Chat with PDF is an innovative web application that transforms user interaction with PDF documents. By leveraging advanced AI technologies, users can easily upload PDF files, ask questions, and receive accurate, context-aware answers in a conversational format. This project simplifies information retrieval, making it more intuitive and user-friendly.
Key Features:
PDF Upload: Seamlessly upload multiple PDF documents for interaction.
Text Extraction: Efficiently extract text from uploaded PDFs for engagement.
Text Chunking: Divide text into manageable chunks for improved processing.
Vector Storage: Create and store numerical representations (embeddings) in a FAISS vector database for quick retrieval.
Conversational AI: Ask questions via text or voice, generating answers using LangChain’s AI capabilities.

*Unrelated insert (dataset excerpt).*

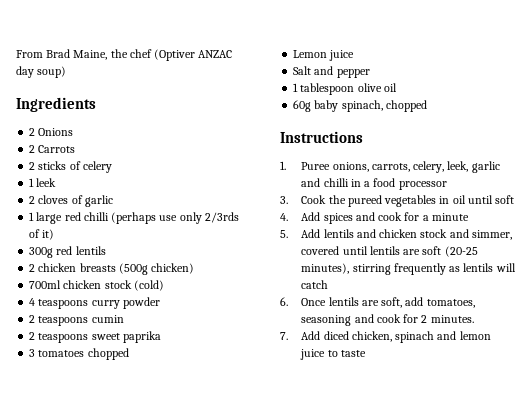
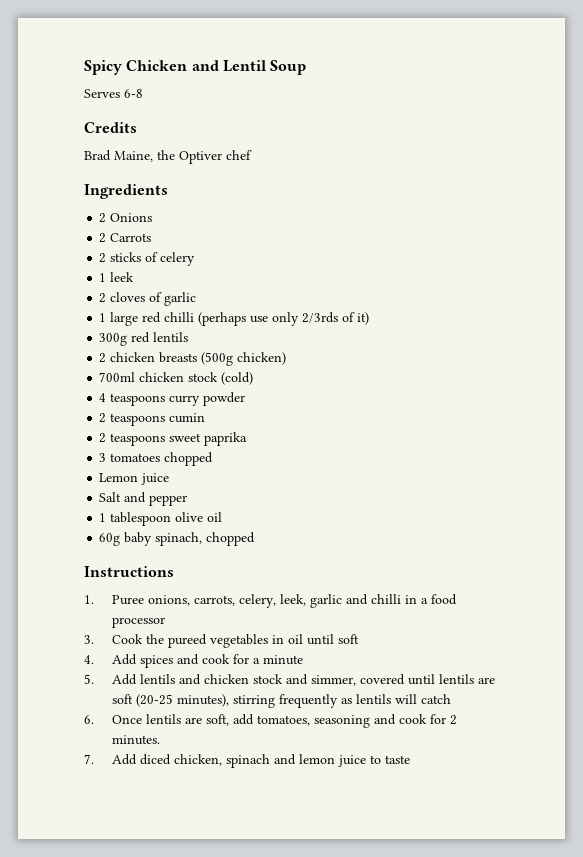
[16,50,43,58] From -> [84,60,307,75] [84,89,143,98] [84,122,137,133] Spicy Chicken and Lentil Soup // Serves 6-8 // Credits //
(128, 53) none -> [179,151,222,164] Optiver
[154,49,233,61] [16,66,67,78] (Optiver ANZAC day soup) -> (252, 155) none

Resource Links: Access additional resources, such as YouTube videos and Wikipedia articles, to enhance understanding.
Summarization: Quickly summarize selected PDFs for faster content comprehension.
Technologies Used:
Streamlit: Framework for rapid development of interactive applications.

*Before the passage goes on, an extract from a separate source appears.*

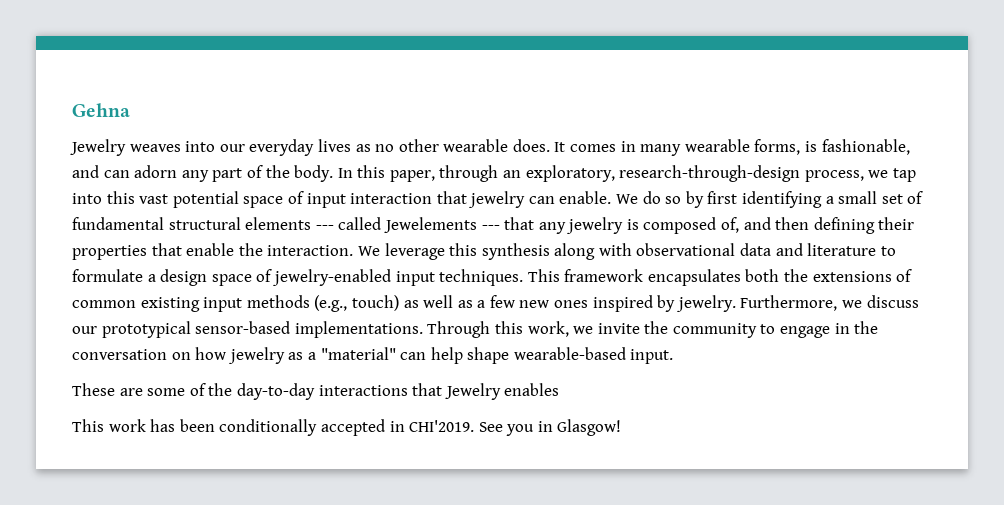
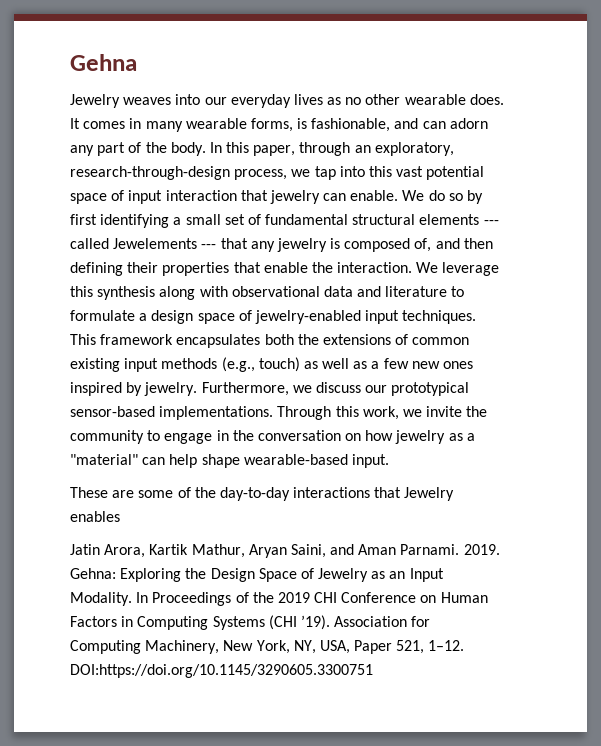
[72,419,622,436] This work has been conditionally accepted in CHI'2019. See you in Glasgow! -> [70,544,500,558] [70,568,444,582] [70,592,488,606] [70,615,431,630] [70,640,465,654] [70,664,373,678] Jatin Arora, Kartik Mathur, Aryan Saini, and Aman Parnami. 2019. Gehna: Exploring the Design Space of Jewelry as an Input Modality. In Proceedings of the 2019 CHI Conference on Human Factors in Computing Systems (CHI ’19). Association for Computing Machinery, New York, NY, USA, Paper 521, 1–12. DOI:https://doi.org/10.1145/3290605.3300751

LangChain: Library for creating the conversational AI component.
Google Generative AI: For embedding and understanding PDF text.
FAISS: Efficient similarity search and clustering for quick retrieval.
Speech Recognition: Enables voice input for improved accessibility.
Why It Matters:
The Chat with PDF project enhances document management by making information retrieval more accessible and intuitive, benefiting students, researchers, and professionals by transforming how they interact with and extract knowledge from documents.